A
Violência no Esporte
A Violência é Coisa Nossa - Mas Tem Jeito
Maria Victoria de
Mesquita Benevides
Socióloga, professora da Faculdade de Educação da USP, diretora
da
Escola de Governo e membro da Comissão Justiça e Paz
A tradicional
imagem do brasileiro como "um homem cordial" — pois a
doçura de sentimentos, a afabilidade no trato e a generosidade
com os visitantes encantavam os estrangeiros, segundo textos da
história ufanista — vem sendo tão desmentida quanto a velha
tese sobre nossa "democracia racial".
Hoje, ninguém
mais, com um mínimo de informação e olhos para ver, poderá
duvidar de que podemos ser violentos, sectários e racistas;
insensíveis ao abandono de nossas crianças e jovens, à miséria
das famílias expulsas do campo, à humilhação dos
desempregados, ao desespero das pobres vítimas das chacinas e da
violência policial nas cidades, à degradação dos submetidos a
um perverso sistema carcerário, ao sofrimento dos que dependem da
precária rede pública de educação, saúde, transporte e previdência.
Enfim, podemos continuar embalados pelas mágicas de uma
publicidade imbecil, permanecendo socialmente injustos e
politicamente elitistas, coniventes eventuais do descaso de
governantes e de nossa "classe ilustrada". Mas — e
esse é o ponto crucial — não podemos mais fingir que
desconhecemos a realidade, acreditando piamente que, além de
sermos um país "abençoado por Deus e bonito por
natureza", ainda somos filhos amorosos e devotos da pátria
"mãe gentil". Que gentileza? Que beleza? Que bênção?
Que mãe desnaturada será essa?
Como diz a
garotada, "caímos na real". Essa perda da inocência
tem um preço — gostaríamos tanto de continuarmos protegidos em
nossas ilusões! — mas também é útil para tentarmos
compreender a sociedade em que vivemos, o lado sombrio da frágil
e imperfeita natureza humana, e, acima de tudo, prepararmo-nos
para discutir e encaminhar possíveis soluções.
A descoberta de que
esta é uma sociedade violenta e cruel acaba se constituindo em
uma verdadeira revolução cultural.
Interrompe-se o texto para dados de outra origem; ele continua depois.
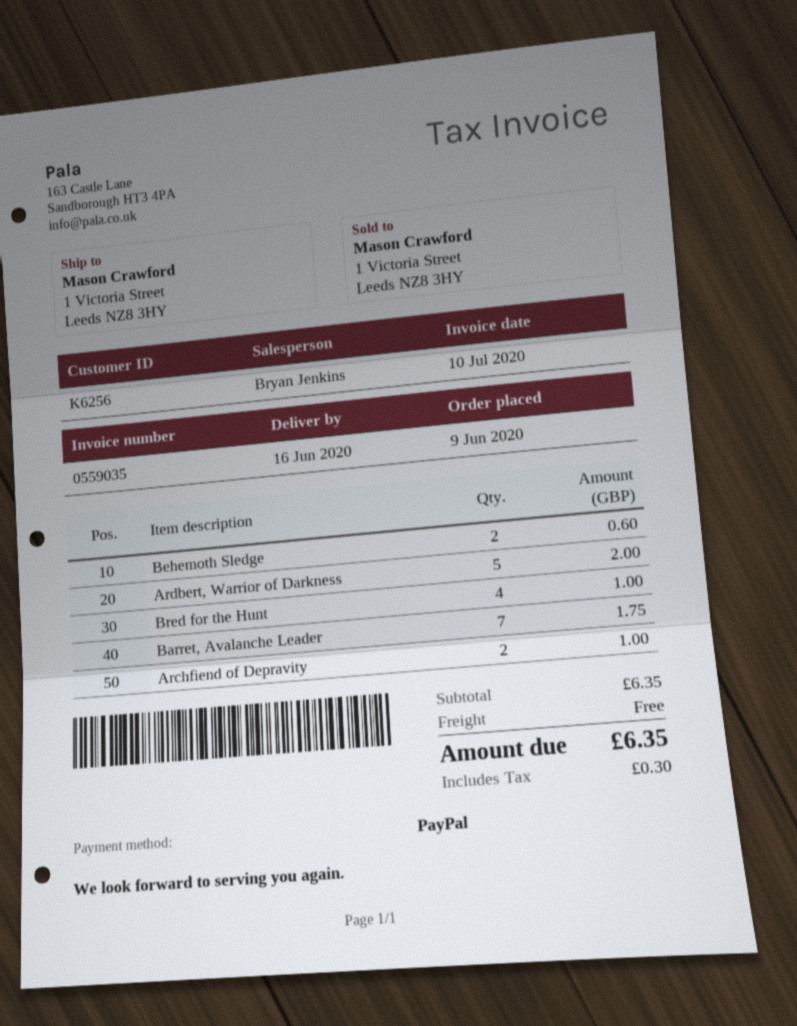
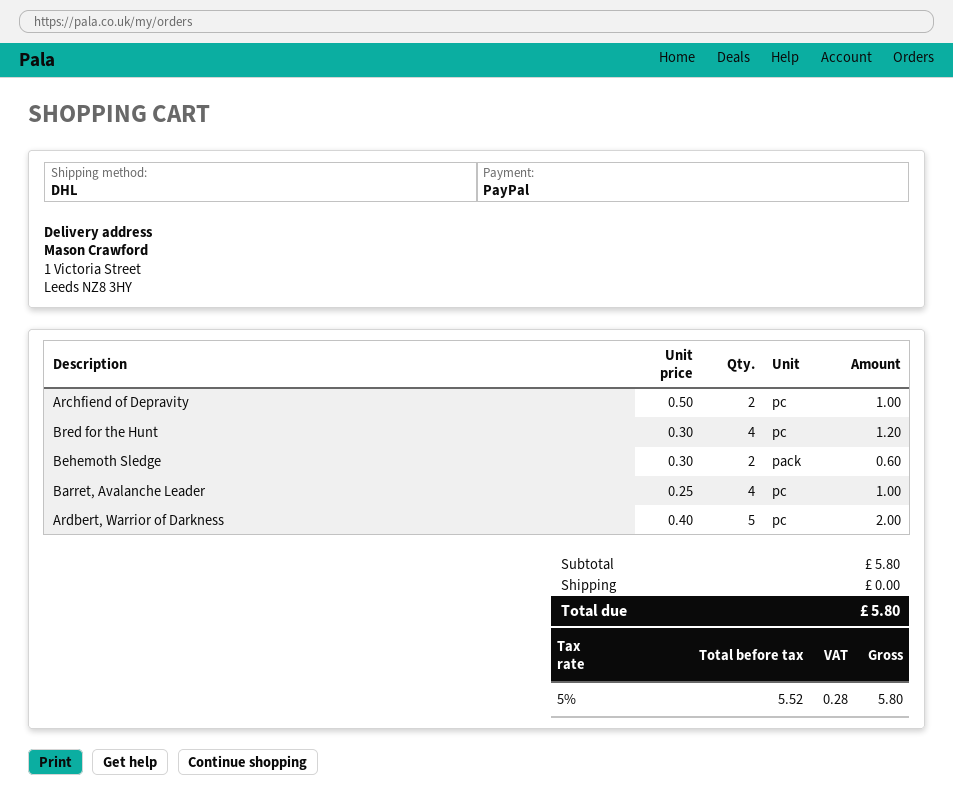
Bred for the Hunt: 4 for 1.00 -> 4 for 1.20
Barret, Avalanche Leader: 7 for 1.75 -> 4 for 1.00
subtotal: 6.35 -> 5.80
tax: 0.30 -> 0.28
total: 6.35 -> 5.80

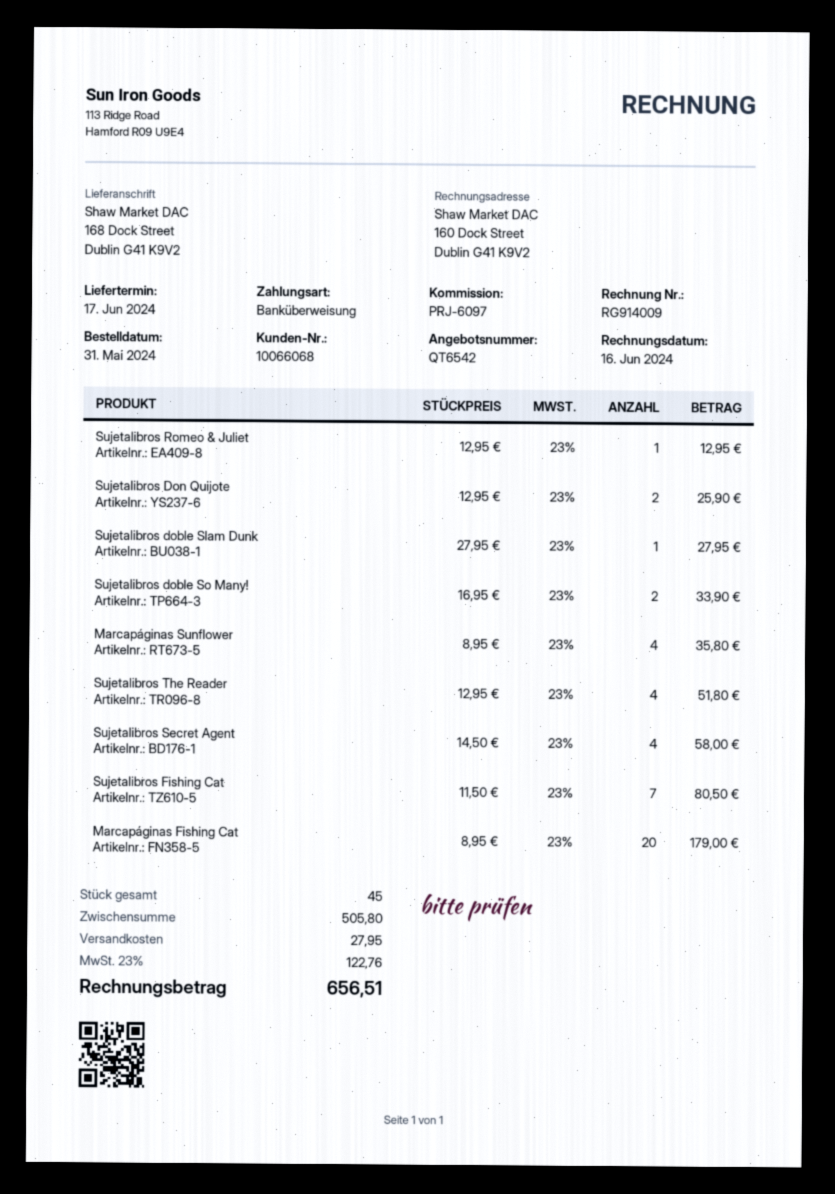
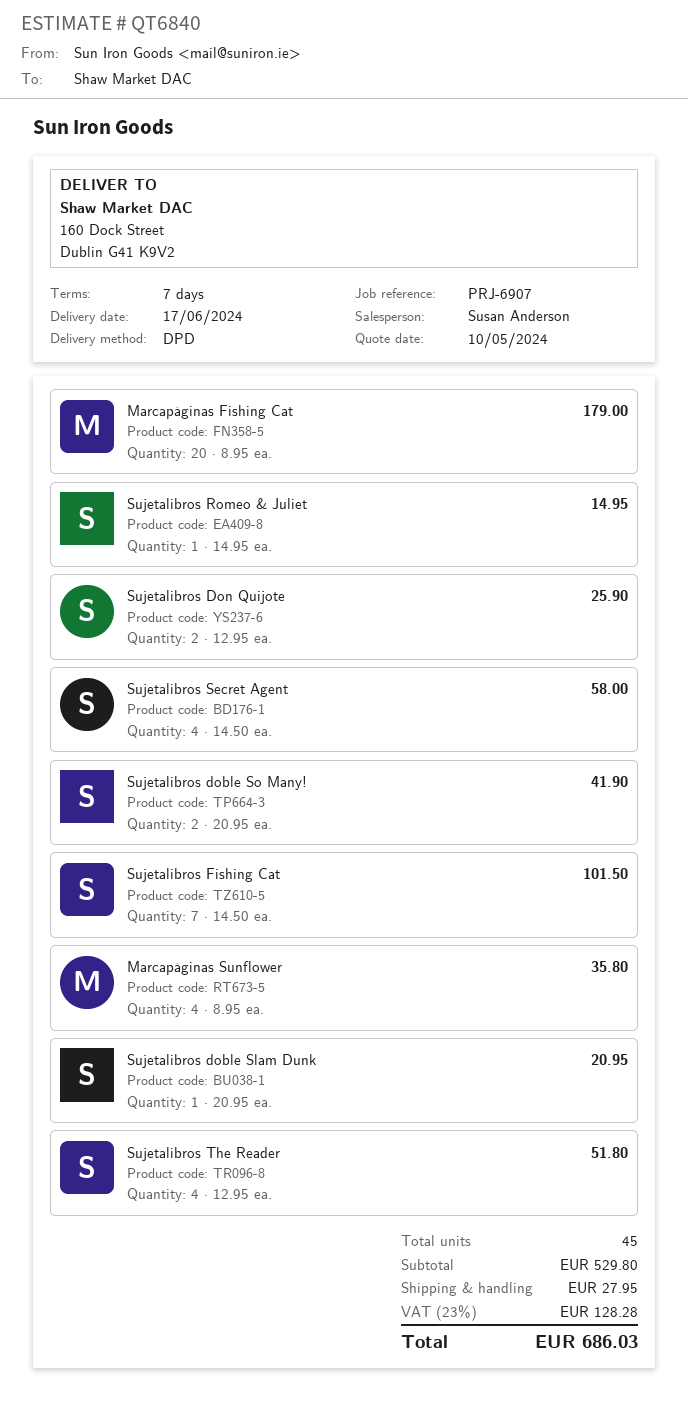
quote number: QT6542 -> QT6840
reference: PRJ-6097 -> PRJ-6907
ship to: 168 Dock Street, Dublin G41 K9V2 -> 160 Dock Street, Dublin G41 K9V2
Sujetalibros Romeo & Juliet: 1 x 12.95 = 12.95 -> 1 x 14.95 = 14.95
Sujetalibros doble Slam Dunk: 1 x 27.95 = 27.95 -> 1 x 20.95 = 20.95
Sujetalibros doble So Many!: 2 x 16.95 = 33.90 -> 2 x 20.95 = 41.90
Sujetalibros Fishing Cat: 7 x 11.50 = 80.50 -> 7 x 14.50 = 101.50
subtotal: 505.80 -> 529.80
tax: 23% = 122.76 -> 23% = 128.28
total: 656.51 -> 686.03

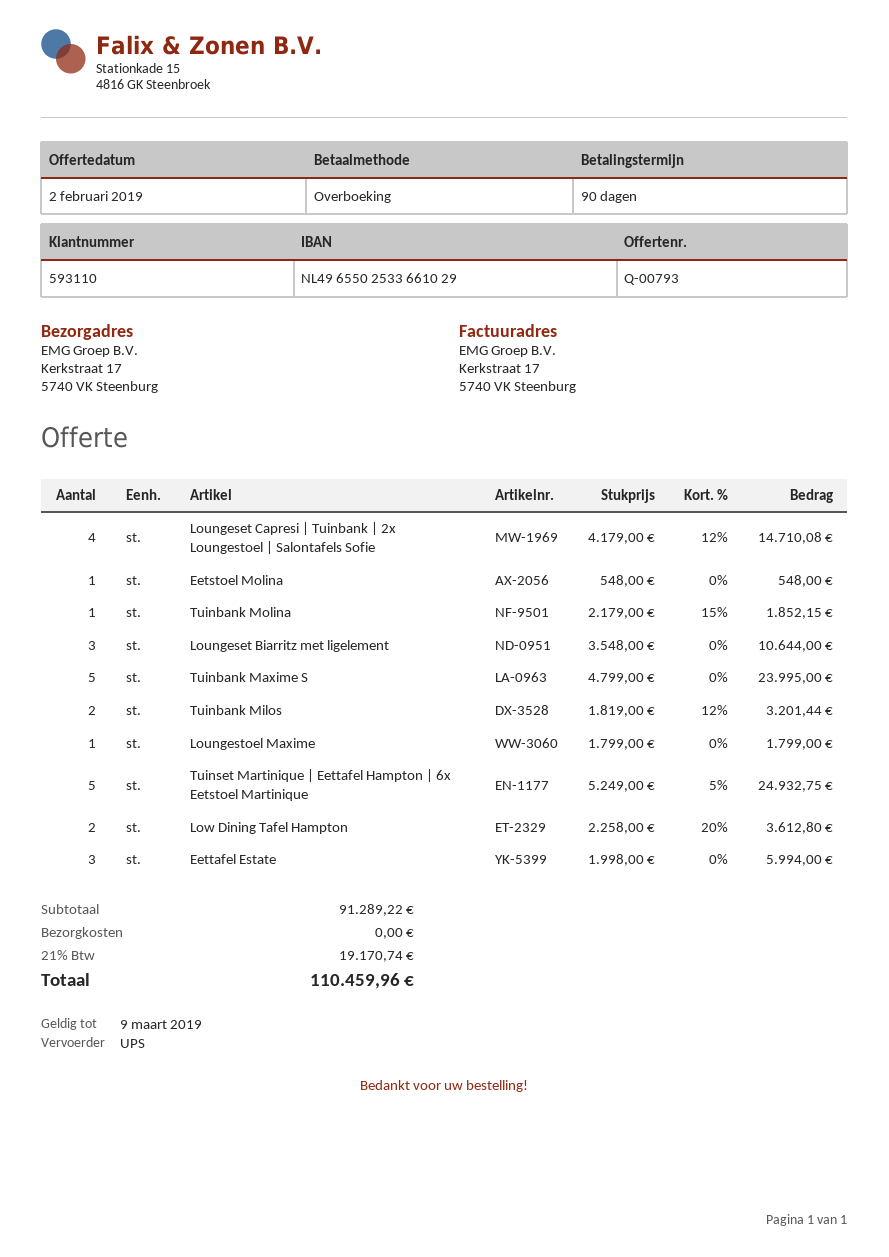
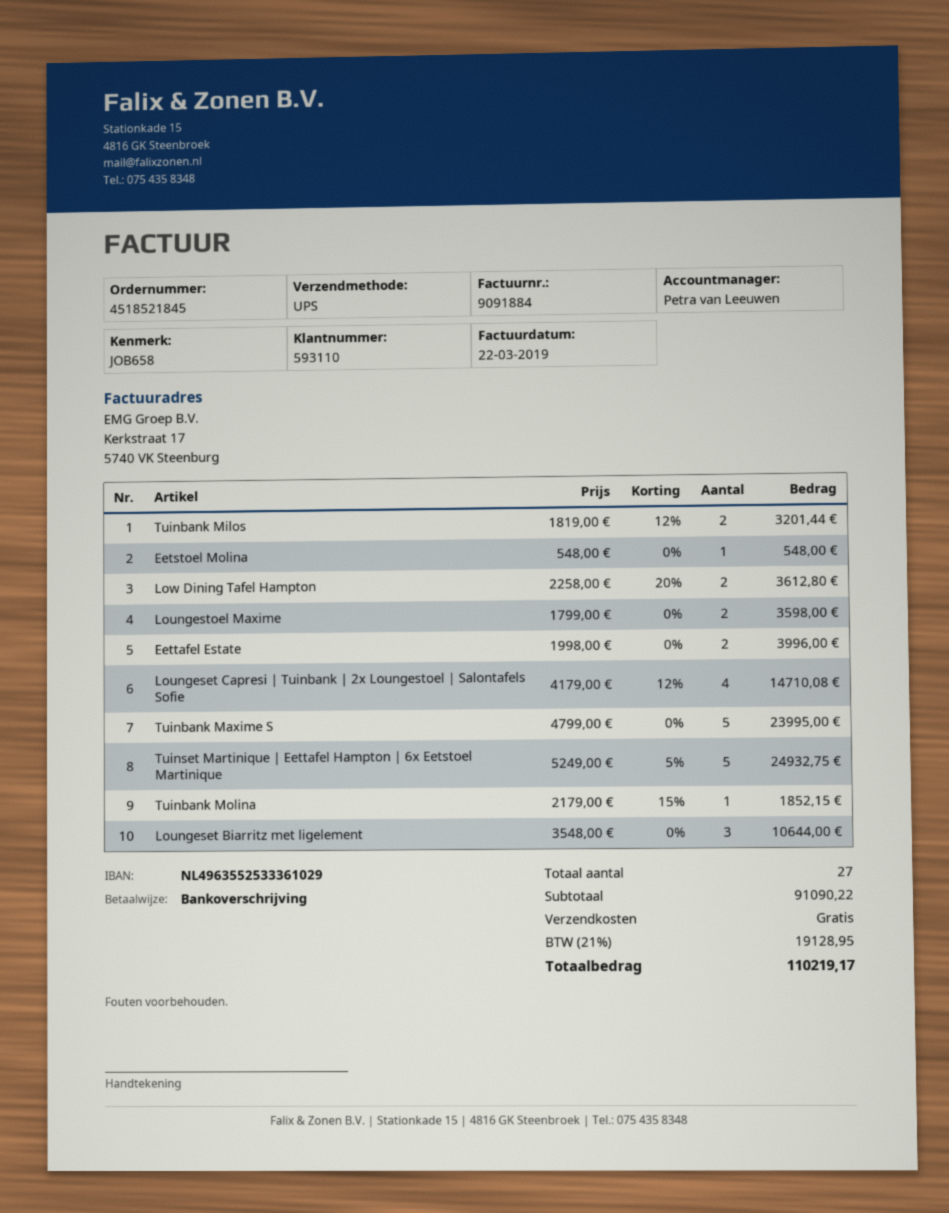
bank account: NL4965502533661029 -> NL4963552533361029
Loungestoel Maxime: 1 x 1799.00 = 1799.00 -> 2 x 1799.00 = 3598.00
Eettafel Estate: 3 x 1998.00 = 5994.00 -> 2 x 1998.00 = 3996.00
subtotal: 91289.22 -> 91090.22
tax: 21% = 19170.74 -> 21% = 19128.95
total: 110459.96 -> 110219.17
O abalo em convicções
arraigadas sobre sermos um "povo sentimental, ordeiro e pacífico"
(sem dúvida, conseqüência da ideologia imposta pelos
dominantes) tem provocado estragos na auto-estima brasileira. Como
entender, por exemplo, que um adolescente possa ser espancado até
a morte só porque usava a camisa de um time de futebol adversário?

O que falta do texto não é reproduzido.